Cacio e pepe alla brace: cottura in 4 fasi

La cottura avviene in quattro fasi: classica, in acqua salata, alla brace e in padella. «La pasta è uno spaghettone Benedetto Cavalieri che cuoce 18 minuti, l’unica pasta che tiene questa cottura», mi dice. «Bolle 4 minuti in acqua, poi viene immersa per 6 minuti in acqua a 60°: se usassimo acqua fredda perderebbe tutto l’amido. Dopo la freddiamo ancora per bloccare definitivamente la cottura. Quindi la asciughiamo sui canovacci.

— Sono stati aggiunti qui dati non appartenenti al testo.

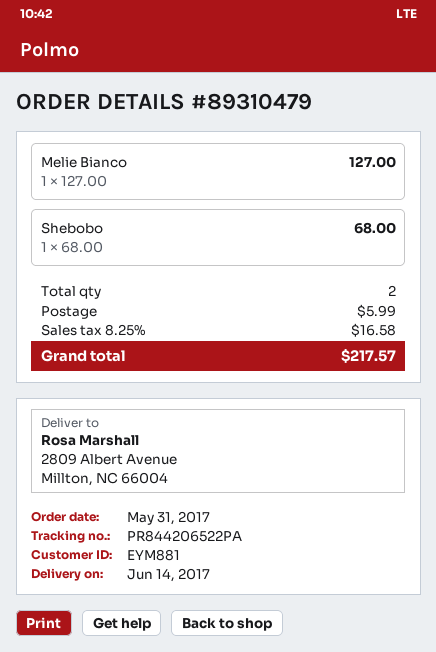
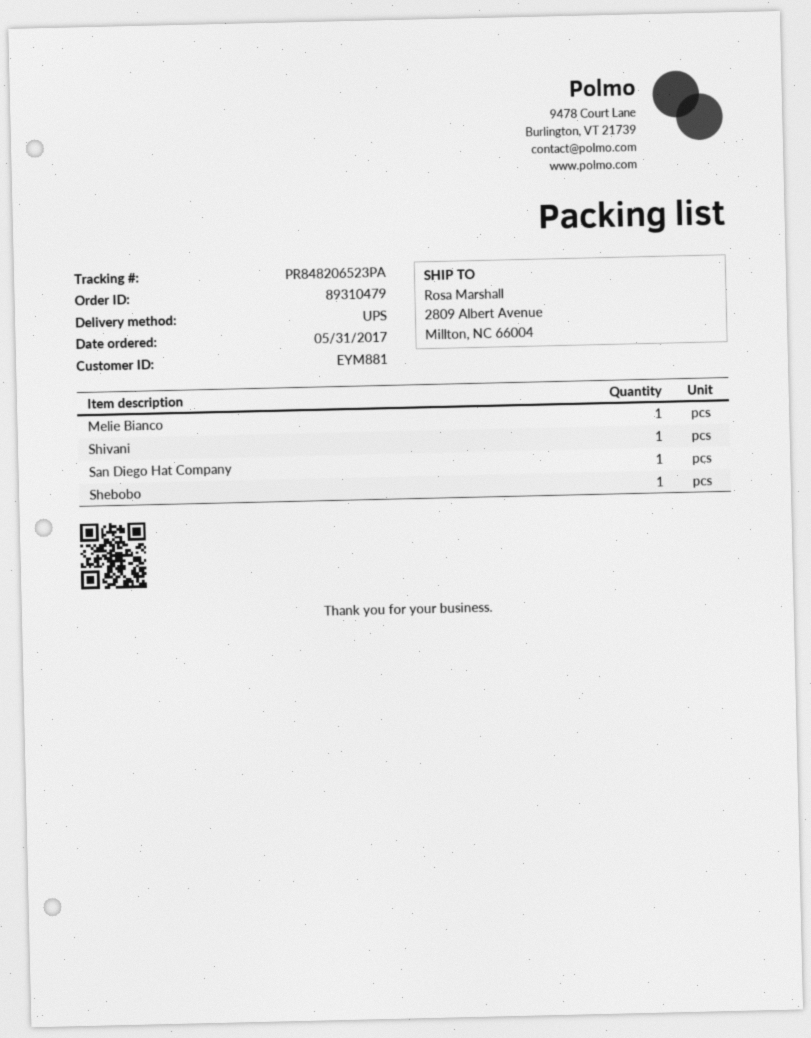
tracking number: PR844206522PA -> PR848206523PA
Shivani: none -> 1
San Diego Hat Company: none -> 1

Servono 200 o 210 grammi a porzione per servirne 150 o 120 a fine procedimento». Con la triplice cottura molti spaghetti si spezzano o risultano troppo grigliati e quindi vengono messi da parte.

«Se vi state chiedendo come sia possibile realizzare una pasta alla brace, sappiate che Errico Recanati utilizza delle piccole grigliettine di vari spessori da porre sopra la griglia classica, su cui è possibile cuocere anche le erbe di campo: data la fitta maglia della rete della grigliettina tutto cuoce in maniera omogenea senza mai cadere, cosa che sarebbe impossibile cuocendo direttamente sulla griglia classica», scrive Allan Bay nella prefazione del libro Cuocere alla brace di Errico Recanati (Italian Gourmet edizioni).

Il cappello che convoglia i fumi

La pasta viene fatta cuocere per 9 minuti sulla brace viva, sotto a un cappello: uno speciale arnese inventato da Errico Recanati e autocostruito con delle teglie da cucina e dei manici di coperchio. Il cappello trattiene il fumo dolce della sua carbonella speciale composta di sette legni dell’Appennino, aromatici, ma non invasivi. A quel momento mantecato sul fornello con acqua di cottura, formaggio, burro e sette pepi. «Un solo pepe bloccherebbe il gusto della brace, invece questi pepi sono aromatici, allungano il gusto della brace senza coprirlo». E il risultato è esattamente quello. Una pasta ancora perfettamente callosa, al dente, croccante in alcuni punti, che profuma di fumo e che ha il sapore del fumo, non del bruciato, che perdura in bocca grazie all’azione aromatica e non piccante del pepe. «Abbiamo mangiato pasta scotta per mesi», mi racconta, e dal 2017 non è mai uscita dal menù.